L’art et la santé

Savez-vous que si vous souffrez de dépression, de certaines maladies chroniques ou si vous êtes en soins palliatifs, on peut vous prescrire une ordonnance pour aller au musée ? Cela est possible à Montréal depuis 2018. De l’autre côté de l’Atlantique, la culture devient aussi, petit à petit, une question de santé publique. Culture vue du côté « pratique d’un art » et du côté « exposition à l’art ». En France, des visites sur ordonnance de musées ont vu le jour ces dernières années, comme au CHU de Rennes, ou dans les Yvelines pour des personnes en parcours de soins liés au stress, à la douleur ou aux troubles de la personnalité.

Les bienfaits de l’art

L’art-thérapie est une pratique d’accompagnement en psychiatrie, en maisons de retraite, en hôpital, qui utilise la création (peinture, musique, écriture, sculpture etc.) pour aider à l’expression de ce qui est difficile à exprimer, à libérer des émotions et à se reconstruire.

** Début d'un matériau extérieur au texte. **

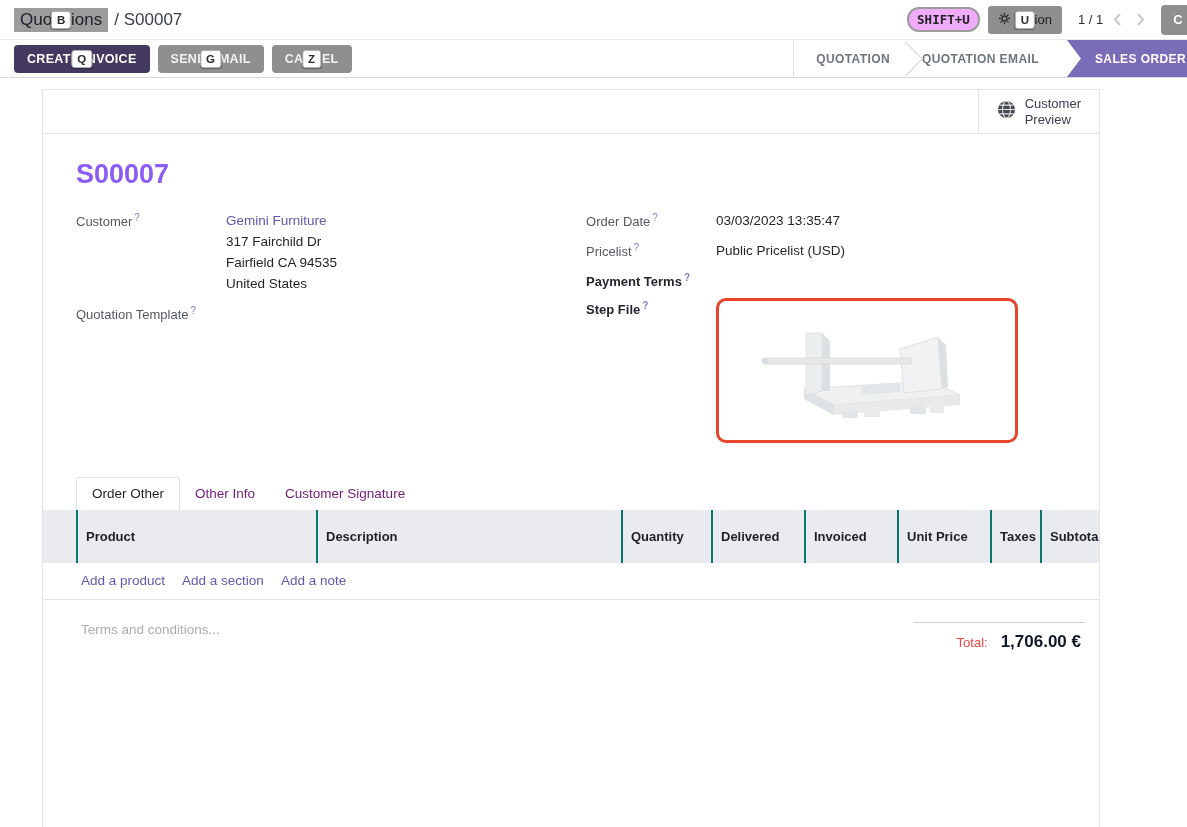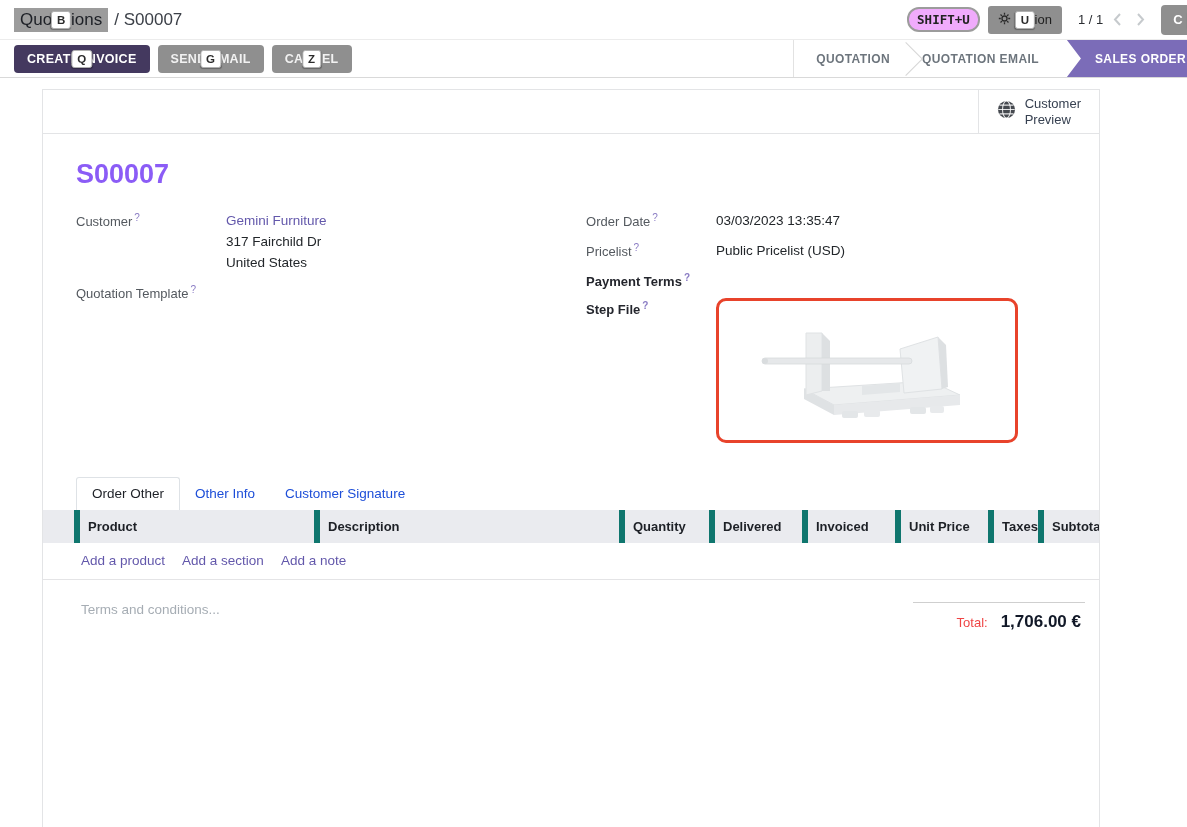"Fairfield CA 94535" div { html: none -> <div>Fairfield CA 94535</div> }
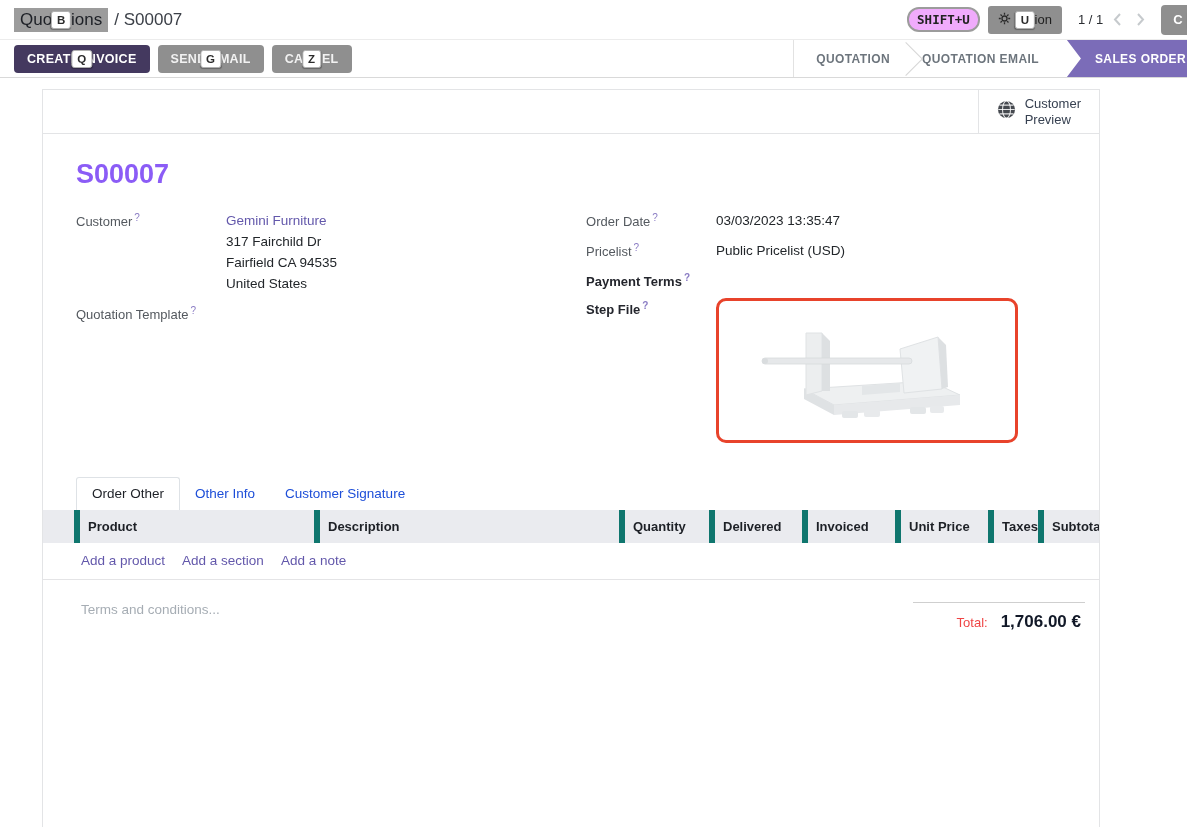"Other Info" .tab { color: #1d4ed8 -> #701a75 }
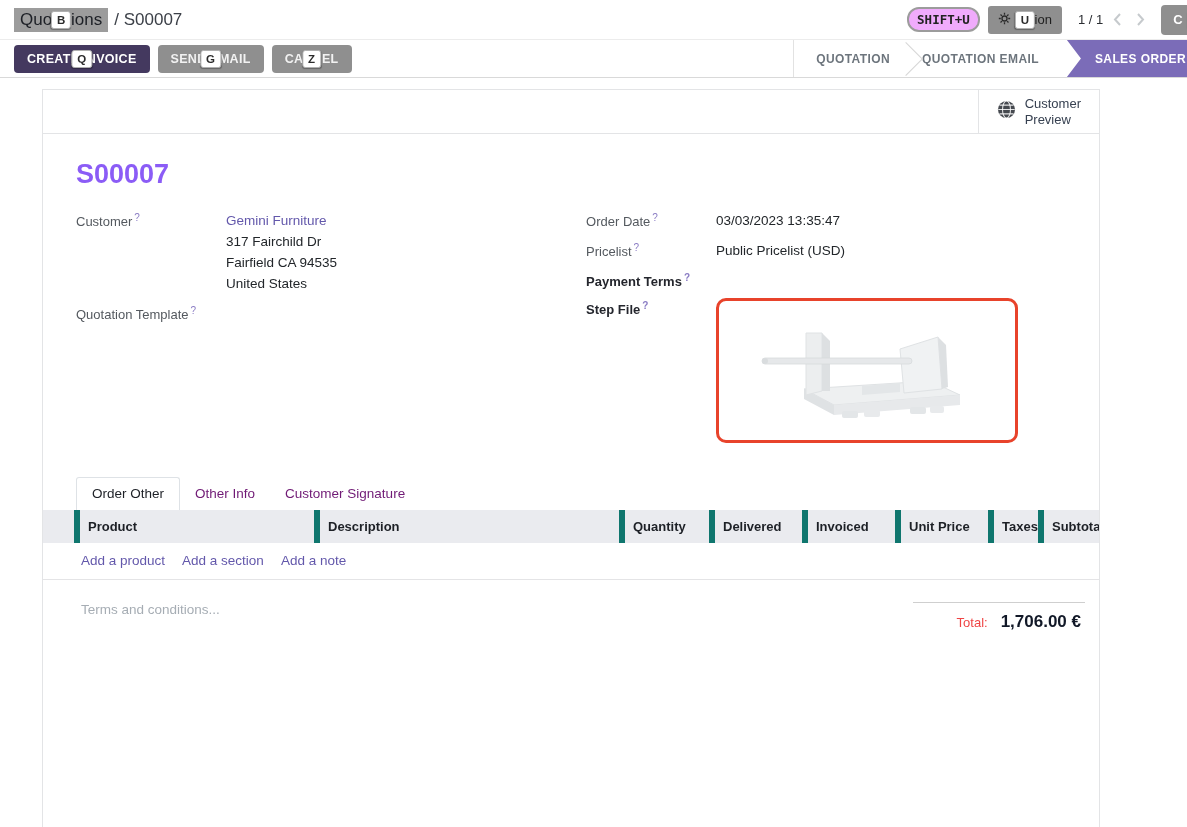"Product" .ol th { border-right: 6px solid #0f766e -> 2px solid #0f766e; padding: 9px 8px -> 19px 8px }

Dans la maladie d’Alzheimer, les arts visuels et la musique sont utilisés pour raviver les souvenirs et l’identité des malades.

La musique pendant les séances de chimiothérapie permet d’atténuer leurs effets secondaires tels que nausées, fatigue, douleur etc.

Que se passe-t-il dans notre cerveau quand nous sommes exposés face à un tableau ou quand nous écoutons un morceau de musique ? Comme le dit le neurologue Pierre Lemarquis, « l’art agit presque comme un médicament. Il ne guérit pas mais peut nous donner du courage pour lutter ». On ressent des tas de sensations, d’émotions car l’art provoque des réactions chimiques dans notre cerveau. De la dopamine, de la sérotonine sont sécrétées par exemple, des neuromédiateurs qui ont un rôle essentiel dans le fonctionnement de notre corps. La dopamine joue un rôle essentiel dans la motivation, le plaisir, la récompense, dans les fonctions cognitives. Elle manque aux personnes atteintes de Parkinson. En activant les circuits de la récompense et du plaisir, l’art stimule notre goût de vivre. La sérotonine est quant à elle impliquée dans la gestion des émotions, des humeurs, de la perception des douleurs et de l’alternance veille-sommeil. On a l’habitude de l’associer à l’état de bonheur.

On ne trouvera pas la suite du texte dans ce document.